— THE PROBLEM —
The answer must consist solely of the lines from the opening line of the entries through the line with "his appellation exalted.", transcribed exactly and without any pictures.

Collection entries

■ ■ ■

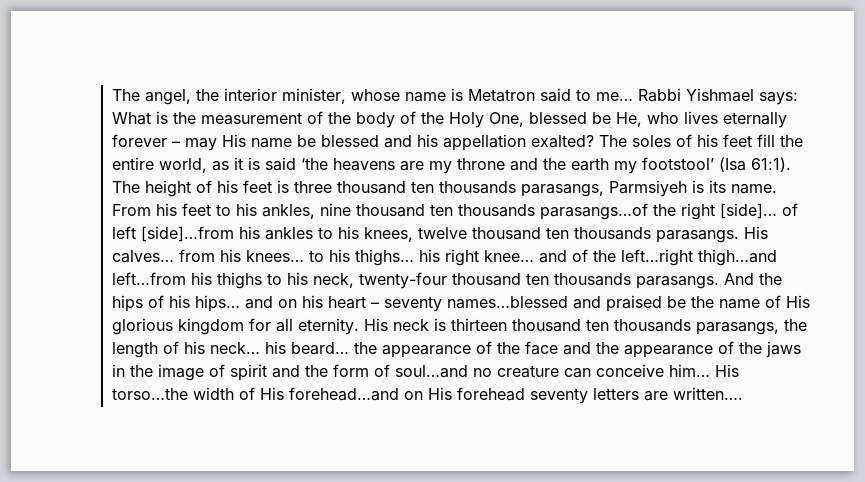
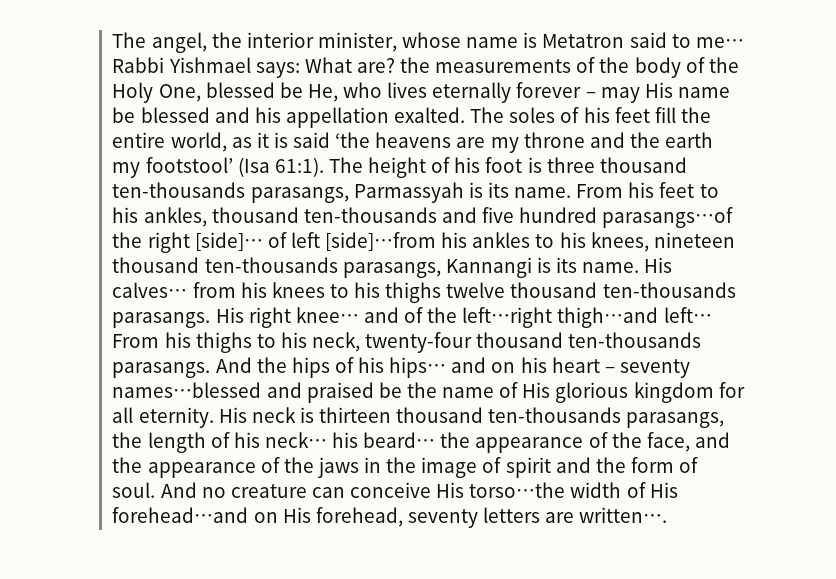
- Rabbi Yishmael says: What is the measurement of the body of the Holy One, blessed be He, who lives eternally forever – may His name be blessed and his appellation exalted?
+ Rabbi Yishmael says: What are? the measurements of the body of the Holy One, blessed be He, who lives eternally forever – may His name be blessed and his appellation exalted.
- The height of his feet is three thousand ten thousands parasangs, Parmsiyeh is its name.
+ The height of his foot is three thousand ten-thousands parasangs, Parmassyah is its name.
- From his feet to his ankles, nine thousand ten thousands parasangs…of the right [side]… of left [side]…from his ankles to his knees, twelve thousand ten thousands parasangs.
+ From his feet to his ankles, thousand ten-thousands and five hundred parasangs…of the right [side]… of left [side]…from his ankles to his knees, nineteen thousand ten-thousands parasangs, Kannangi is its name.
- His calves… from his knees… to his thighs… his right knee… and of the left…right thigh…and left…from his thighs to his neck, twenty-four thousand ten thousands parasangs.
+ His calves… from his knees to his thighs twelve thousand ten-thousands parasangs. His right knee… and of the left…right thigh…and left… From his thighs to his neck, twenty-four thousand ten-thousands parasangs.
- His neck is thirteen thousand ten thousands parasangs, the length of his neck… his beard… the appearance of the face and the appearance of the jaws in the image of spirit and the form of soul…and no creature can conceive him… His torso…the width of His forehead…and on His forehead seventy letters are written….
+ His neck is thirteen thousand ten-thousands parasangs, the length of his neck… his beard… the appearance of the face, and the appearance of the jaws in the image of spirit and the form of soul. And no creature can conceive His torso…the width of His forehead…and on His forehead, seventy letters are written….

■ ■ ■

— RESPONSE AREA —
- Rabbi Yishmael says: What is the measurement of the body of the Holy One, blessed be He, who lives eternally forever – may His name be blessed and his appellation exalted?
+ Rabbi Yishmael says: What are? the measurements of the body of the Holy One, blessed be He, who lives eternally forever – may His name be blessed and his appellation exalted.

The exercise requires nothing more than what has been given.